Si verifica in tal modo un trend ribassista, con GBP/USD che continua ad essere scambiato al di sotto delle medie mobili semplici a 50, 100 e 200 giorni. Il supporto attende a quota 1.255 e, qualora infranto, a quota 1.2505. Le linee di supporto successive sono poste 1.2475 e 1.2445.

D’altro canto, il cambio sterlina dollaro affronta una prima resistenza a 1.2605, mentre la resistenza successiva è a quota 1,2660. Qualora venga abbracciato un trendi rialzista più sostenuto, si potrà invece guardare alla superiore soglia a quota 1.2780.

Per quanto attiene l’analisi fondamentale, ricordiamo che il peso della Brexit sta influenzando negativamente l’economia del Regno Unito, e che tale impatto negativo si è verificato mentre la Gran Bretagna è ancora nell’UE, lasciando pertanto ampi margini di incertezza su cosa potrebbe avvenire una volta che Londra avrà abbandonato l’area comune.

Sul fronte dati, la pubblicazione dell’indice dei responsabili degli acquisti di Markit/CIPS ha dimostrato che il settore dei servizi è praticamente stagnante, con un punteggio di 50,1 punti che è poco al di sopra della soglia dei 50 punti che separa l’espansione dalla contrazione. Le versioni precedenti dei dati relativi ai settori manifatturiero e delle costruzioni sono in contrazione.

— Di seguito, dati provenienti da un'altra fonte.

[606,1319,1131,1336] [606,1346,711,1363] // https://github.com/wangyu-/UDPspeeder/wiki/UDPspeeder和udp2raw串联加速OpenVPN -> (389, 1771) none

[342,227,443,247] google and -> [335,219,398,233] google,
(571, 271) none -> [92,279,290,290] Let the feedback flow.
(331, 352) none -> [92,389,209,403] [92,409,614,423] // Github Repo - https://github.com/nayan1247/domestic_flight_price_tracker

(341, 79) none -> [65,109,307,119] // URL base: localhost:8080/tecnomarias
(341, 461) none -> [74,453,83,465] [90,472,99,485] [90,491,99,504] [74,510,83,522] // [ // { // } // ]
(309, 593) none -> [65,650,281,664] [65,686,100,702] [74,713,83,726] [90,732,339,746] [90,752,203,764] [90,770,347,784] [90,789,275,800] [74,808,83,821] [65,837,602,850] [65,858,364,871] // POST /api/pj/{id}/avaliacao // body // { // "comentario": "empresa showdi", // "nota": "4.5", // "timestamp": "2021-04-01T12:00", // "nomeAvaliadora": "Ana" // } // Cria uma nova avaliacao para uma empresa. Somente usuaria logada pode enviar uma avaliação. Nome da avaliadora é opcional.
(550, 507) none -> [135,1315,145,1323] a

La serie di dati macro insoddisfacenti ha dunque pesato sulla sterlina, con il trading GBP/USD al minimo da metà giugno a questa parte, e con il cable sotto pressione nonostante i dati dall’altra parte dell’Atlantico non siano particolarmente brillanti. Il settore lavoro privato statunitense ha ottenuto “solo” 102.000 unità a giugno, mentre il PMI dei servizi di ISM è sceso a 55,1 punti il mese scorso, indicando un rallentamento.

Tra i dati di influenza britannici / americani, sembra dunque che il cross sia influenzato soprattutto dai primi. Peraltro, nulla è stato ancora chiarito sull’approccio che il nuovo leader del partito conservatore (probabilmente, Boris Johnson) adotterà. E poco si sa sulla sua intenzione di condurre in modo omogeno i tories verso una Brexit no deal, o hard… l’impressione è che molto verrà deciso nelle prossime settimane, e che le sorprese potrebbero non esser finite.